Account-based marketing (ABM), also known as key account marketing, is a strategic approach to business marketing in which an organisation considers and communicates with individual prospect or customer accounts as markets of one. The popularity of this approach is growing, with companies such as BearingPoint, HP, Progress Software and Xerox reported to be leading the way.
Overview
Account-based marketing has grown since the mid-1990s as a demonstration of the trend away from mass marketing towards more targeted approaches. It parallels the movement in business-to-consumer marketing away from mass marketing where organisations try to sell individual products to as many new prospects as possible to 1:1 marketing where they concentrate on selling as many products as possible to one customer at a time.
While business marketing is typically organised by industry, product/solution or channel (direct/social/PR), account-based marketing brings all of these together to focus on individual accounts.
Background and differences with traditional business marketing
In the marketing of complex business propositions, account-based marketing plays a key role in expanding business within existing customer accounts (where, for example, wider industry marketing would not be targeted enough to appeal to an existing customer).
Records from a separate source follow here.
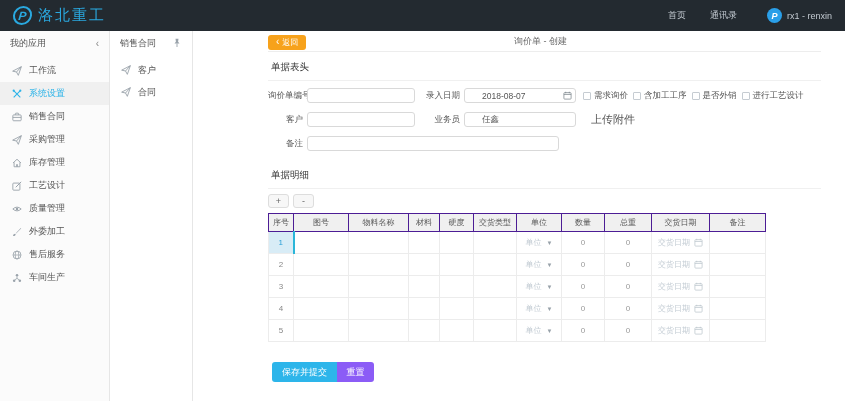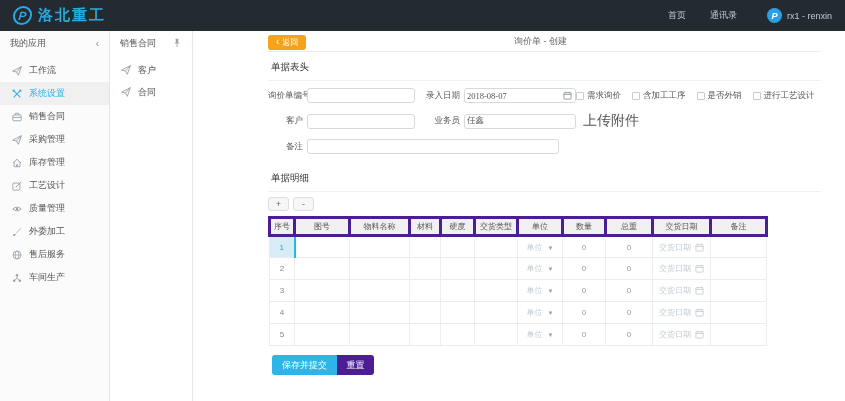"洛北重工" .brand-name { font-weight: bold -> normal }
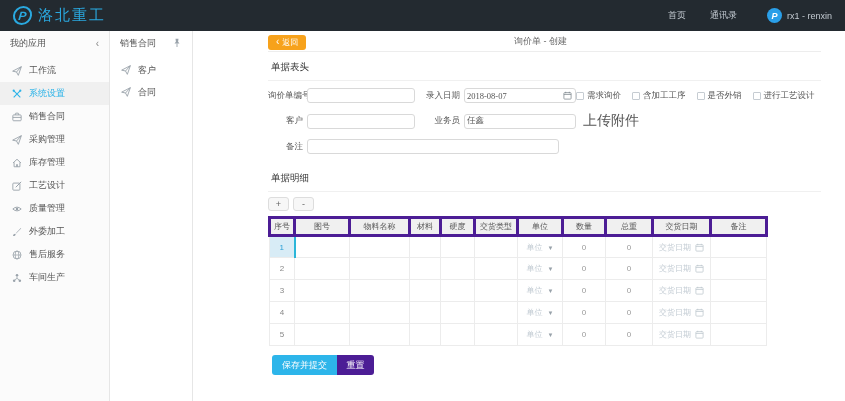"2018-08-07" .tin { font-family: Liberation Serif, serif -> Liberation Sans, sans-serif; padding: 0 2px -> 0 17px }
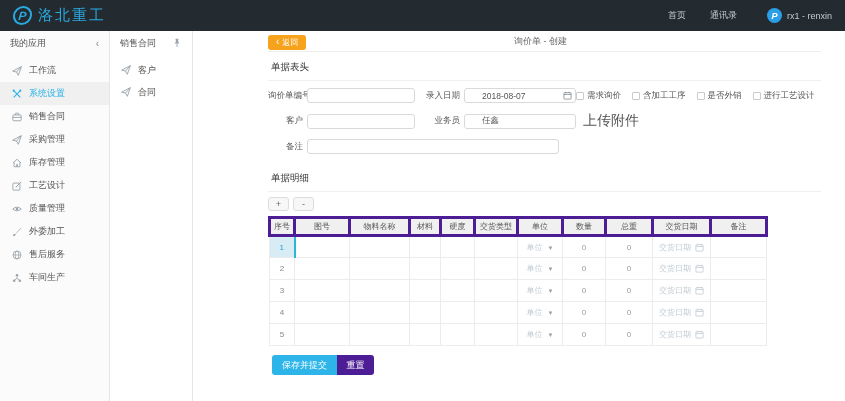"需求询价" .cb-group { gap: 11px -> 5px; margin-left: none -> 7px }
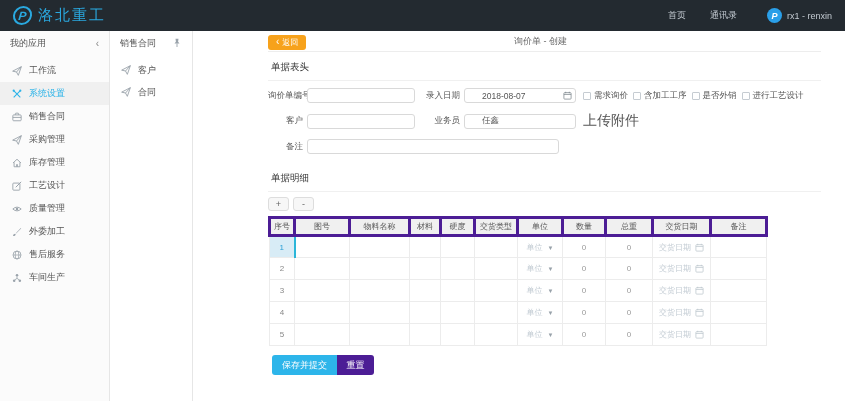"上传附件" .upload-link { font-size: 14px -> 11px; margin-left: 7px -> 15px }
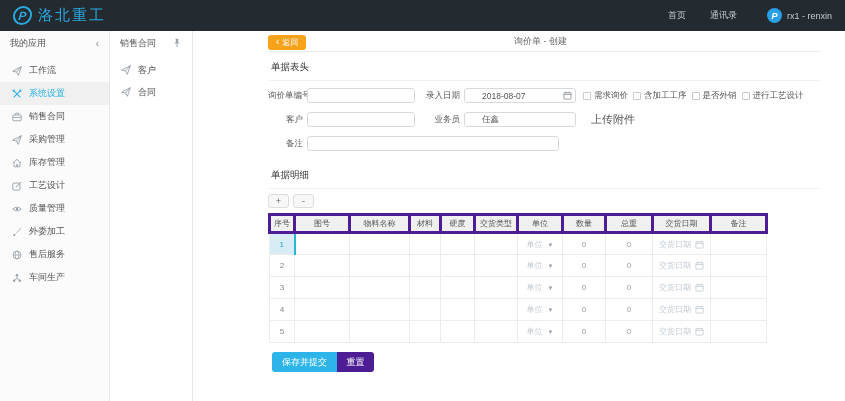"序号" .grid th { border: 3px solid #4c1d95 -> 1px solid #4c1d95 }
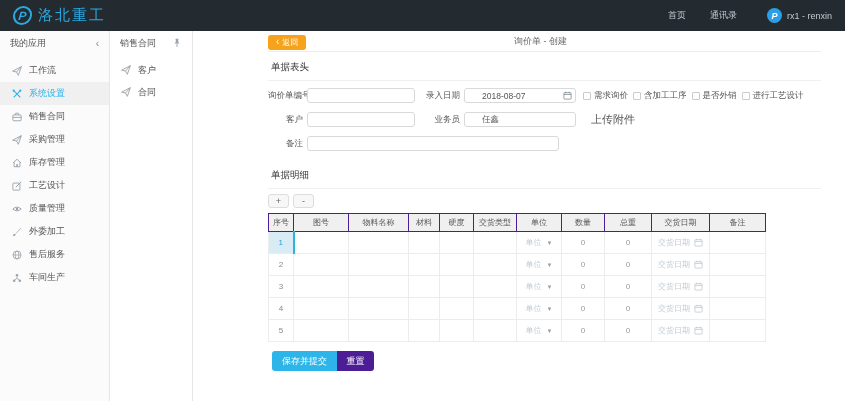"保存并提交" .actions { margin-top: 9px -> 20px }
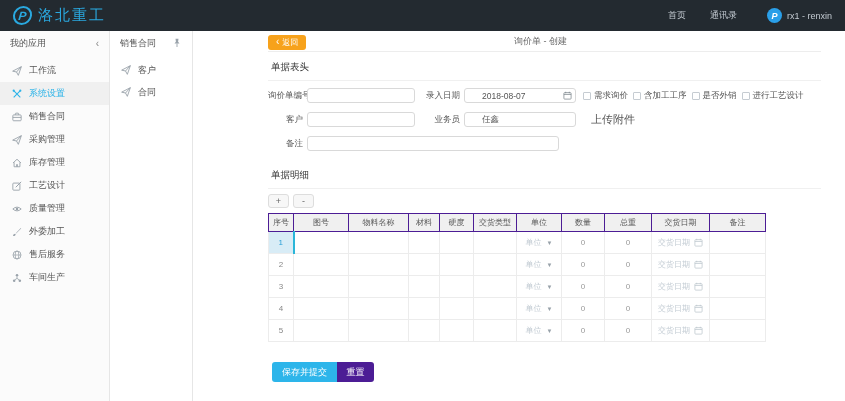"重置" .btn-reset { background: #4c1d95 -> #8b5cf6 }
In scenarios where the initial sale has taken several months, it is reported that account-based marketing delivers a dramatic increase in the long-term value of the customer. ABM can also be applied to key prospect accounts in support of the first sale. For example, Northrop Grumman, in which it contributed to the completion of a successful $2 billion deal.
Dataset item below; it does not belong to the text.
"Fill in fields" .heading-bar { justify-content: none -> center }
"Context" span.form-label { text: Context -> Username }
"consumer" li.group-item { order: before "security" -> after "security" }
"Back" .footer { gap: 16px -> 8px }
Research demonstrates that buyers are looking for their existing suppliers to keep them updated with relevant propositions, but are often disappointed with this. In UK research, existing suppliers came top of all the different information channels that IT buyers use to look for new solutions – but more than 50% felt that marketing by their suppliers was poor. The research also demonstrates how much easier it is for organisations to generate more sales from existing customers than from new customers - 77 per cent of decision-makers say that marketing from new suppliers is poorly targeted and makes it easy to justify staying with their current supplier. By treating each account individually, account-based marketing activity can be targeted more accurately to address the audience and is more likely to be considered relevant than untargeted direct marketing activity.
The roles of sales and marketing teams
ABM is a strong example of the alignment of sales and marketing teams. In the aligned model, organisations able to unite tactical marketing efforts with defined sales goals and use feedback from sales to identify new potential markets. For ABM to succeed, joint workshops and a close working relationship between sales and marketing are essential.
Marketing will also take an increased role in developing intelligence on key accounts – as proposed by Peppers and Rogers (1993): “When two marketers are competing for the same customer’s business, all other things being equal, the marketer with the greatest scope of information about that particular customer […] will be the more efficient competitor.”
Account-based marketing and the IT industry
Organisations seeing the greatest current benefit from account-based marketing are IT, Services and Consulting companies. With complex propositions, long sales cycles and large customers, these organisations are ideal candidates for the approach.
Organisations supporting sales and marketing efforts in the IT industry – including the Information Technology Services Marketing Association (ITSMA),The Marketing Practice[8]and VAZT Global, Inc.(VAZT) have developed a great deal of the intellectual capital and practical tools shaping the direction of ABM.
Choosing the key account
Key accounts are accounts that are identified within organisations as being a focus for account-based marketing. Not all accounts meet the requirements to be designated as a strategic or key account and organisations need to be careful about which accounts to focus on for their account-based marketing efforts or risk losing a valuable client. When choosing, organisations should look at revenue history, account history, margins and profitability as well as the viability that the client in question would be interested in a long-term relationship. Lastly, ask what the client and your company have in common. This will help solidify the approach that the client cannot find this kind of service anywhere else.
There are also some red flags that will help you recognize that a relationship with a key account is about to change:
* Business that regularly would have come to your company goes elsewhere;
* A re-organisation within the company could force a change in your relationship;
* If both involved companies aren’t seeing ROI from the relationship;
* If you’re not achieving the mutual goals.